Instrucciones para leer al Gran Cronopio
Procure agenciarse un cómodo sillón orejero y colóquelo de espaldas a la puerta, para que no lo molesten. Si desde allí, orientado hacia el gran ventanal, no dispone de una buena vista de la "Continuidad de los parques", no se preocupe porque es lo de menos. Antes de abrir ese perturbador objeto formado de pliegues cosidos, desabróchese la correa de su reloj y arrójelo tan lejos como pueda. Así, ese diminuto picapedrero amarrado a su muñeca ya no lo distraerá.
Ahora diríjase al Winco que duerme en un rincón y ponga un viejo vinilo de Charlie Parker. Escuche el craqueo de la púa, tome asiento y respire. Justo antes de que lo asalten las dudas y se diga, como "El perseguidor" Johnny Carter, "esto ya lo leí mañana", abra el libro y sumérjase de cabeza, sin preconceptos ni ideas adquiridas.
Entonces verá cómo en esos dos o tres minutos que median entre una estación de subte y otra se abre el misterio. Un misterio en el que puede que encontraría a la Maga, aunque usted no sea Oliveira, o quizás a un axolotl, porque sentirá que cruza a la otra orilla, como si atravesara el parisino Ponts des Arts. Y al otro lado, en las tierras de ese fugaz misterio llamado literatura, caben todos los juguetes de su infancia, las manchas de vino en el mantel, los rostros queridos y aborrecidos y su vida entera. Y ahora sí, congratúlese, usted ya es un Cronopio.
Estas recomendaciones, a la manera del "Manual de instrucciones" de Historias de cronopios y de famas -el libro "más travieso" de Cortázar, según Mario Vargas Llosa, y puede que el más provocador, pese a su aparente ligereza- no es solo un homenaje en el 35º aniversario de su muerte, que se cumplió ayer.
Es también una invitación a la lectura para esos jóvenes lectores que aún no saben qué les deparan cuentos como "La autopista del sur" o "La salud de los enfermos" -dos de mis preferidos, lo confieso-, ambos reunidos en Todos los fuegos el fuego (1966).
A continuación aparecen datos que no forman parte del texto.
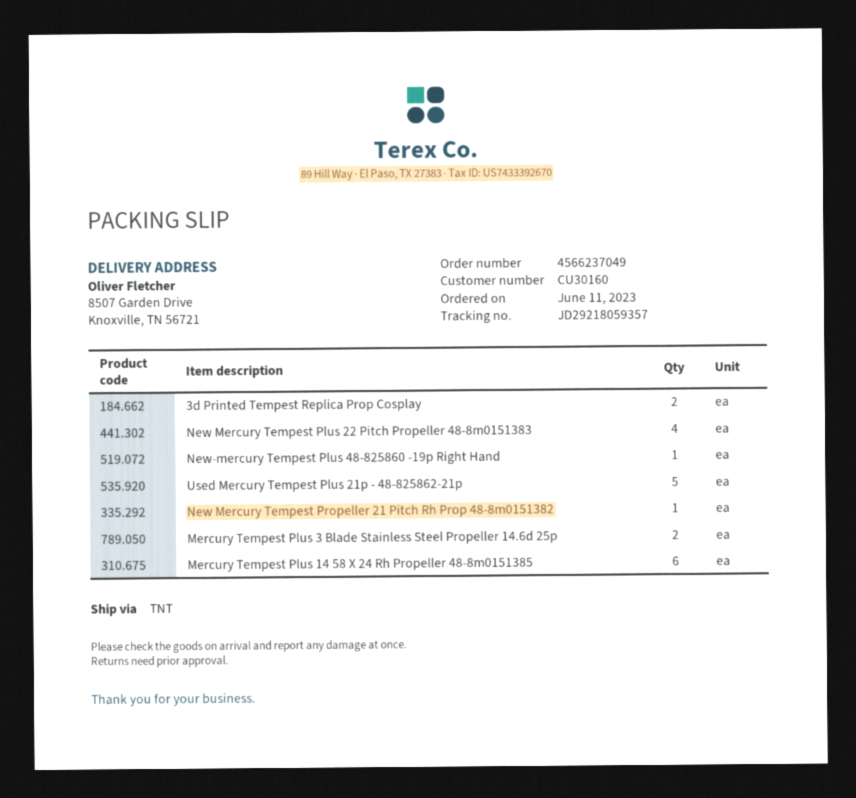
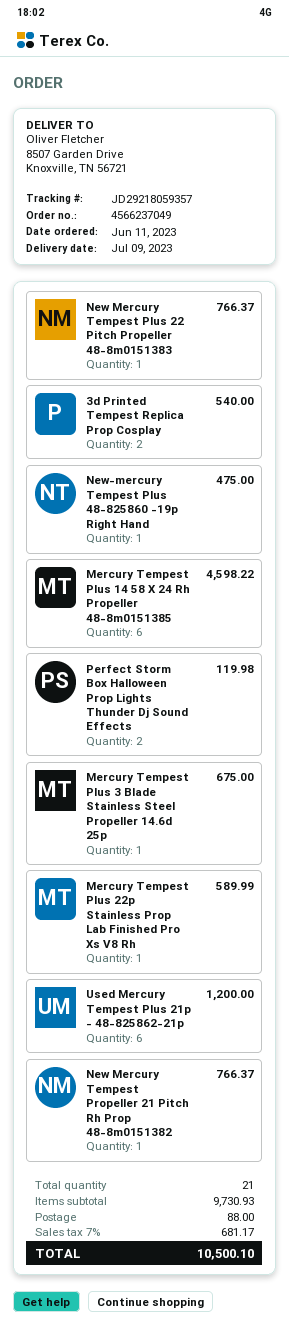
New Mercury Tempest Plus 22 Pitch Propeller 48-8m0151383: 4 -> 1
Used Mercury Tempest Plus 21p - 48-825862-21p: 5 -> 6
Mercury Tempest Plus 3 Blade Stainless Steel Propeller 14.6d 25p: 2 -> 1
Perfect Storm Box Halloween Prop Lights Thunder Dj Sound Effects: none -> 2
Mercury Tempest Plus 22p Stainless Prop Lab Finished Pro Xs V8 Rh: none -> 1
Para muchos, el mejor libro de relatos del escritor con cara de niño, antes de que se dejara esa tupida barba sandinista, pero en plena madurez. Y también una invitación a revisitarlo para esos jóvenes de más de 65 que en su momento deslomaron de Rayuela (1963) de tanto ir y venir por su endiablada "Bitácora", pero que aún no han perdido su capacidad de asombro.
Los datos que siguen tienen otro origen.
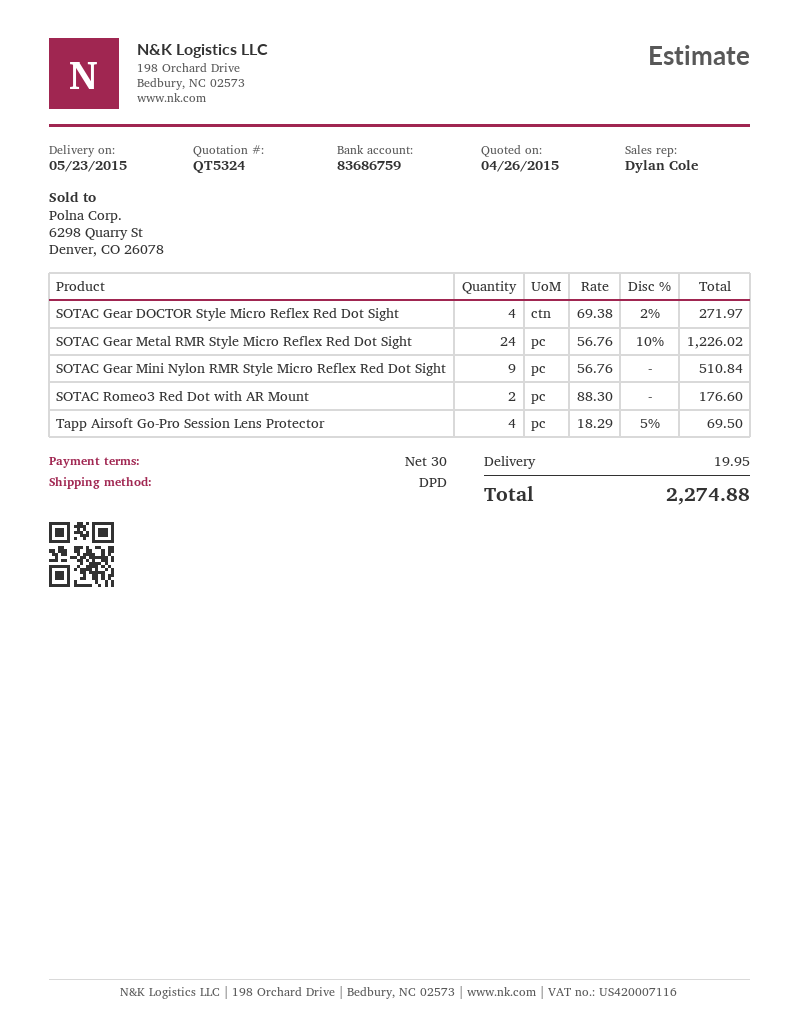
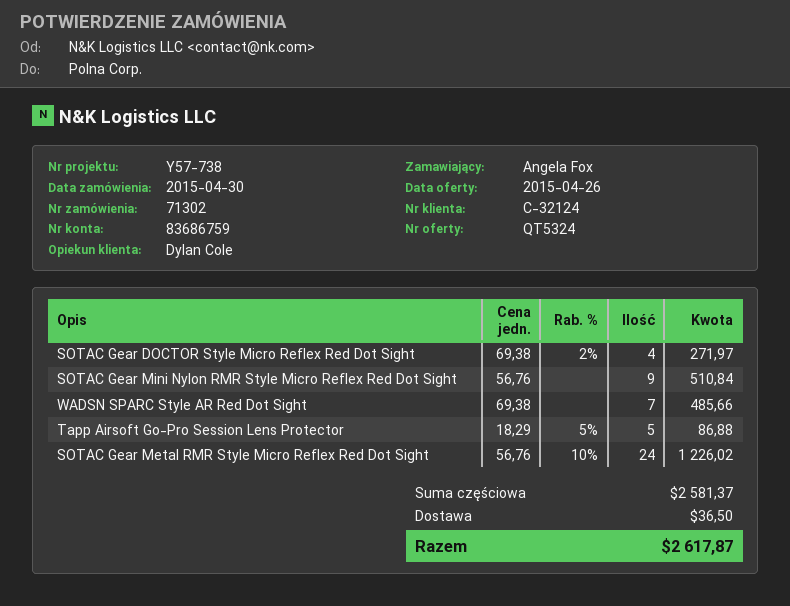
SOTAC Romeo3 Red Dot with AR Mount: 2 x 88.30 = 176.60 -> none
Tapp Airsoft Go-Pro Session Lens Protector: 4 x 18.29 - 5% = 69.50 -> 5 x 18.29 - 5% = 86.88
WADSN SPARC Style AR Red Dot Sight: none -> 7 x 69.38 = 485.66
shipping: 19.95 -> 36.50
total: 2274.88 -> 2617.87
"Macanudo", dirá el fama, ese reverso del cronopio demasiado apegado a las convenciones sociales, "pero Rayuela ha envejecido mal y otro tanto, su obra más experimental y ambiciosa como 62 Modelo para armar (1968) o el Libro de Manuel (1973)". De acuerdo, le respondería yo a ese aburrido lector que aprieta el dentífrico por el extremo inferior del pomo, pero no se trata de eso, sino de reivindicar el sentido lúdico de la literatura, como hizo el Gran Cronopio, a lomos del nonsense, del azar objetivo o del feroz humor surrealista, para descubrir el misterio agazapado en nuestra realidad cotidiana. "Y cuál es la utilidad de ello", porfiará el fama. Pues, el mero deleite. El sentido lúdico (o poético) sirve "para luchar contra el pragmatismo y la horrible tendencia a la consecución de fines útiles", decía Cortázar.
No es ninguna broma, porque el sentido lúdico de la literatura (o de la vida) nos ayuda a vivir. Y donde mejor se conserva ese misterio que nos legó el gran ludópata de las palabras es en sus relatos. Verdaderas "cicatrices indelebles" que "respiraban" como "criaturas vivientes", decía él.
Y así llegamos al meollo de esta historia: ¿por qué seguir leyendo a Cortázar a 35 años de su fallecimiento? Porque cuando a usted le regalan un reloj, le regalan la necesidad de darle para ganarle momentáneamente la partida a la muerte. Y porque es usted el regalado a ese mecanismo que se ata en la muñeca. Así, cuando usted lee un cuento de Cortázar, es en realidad el relato el que lo lee a usted. El relato que le da cuerda al misterio que lo mantiene vivo.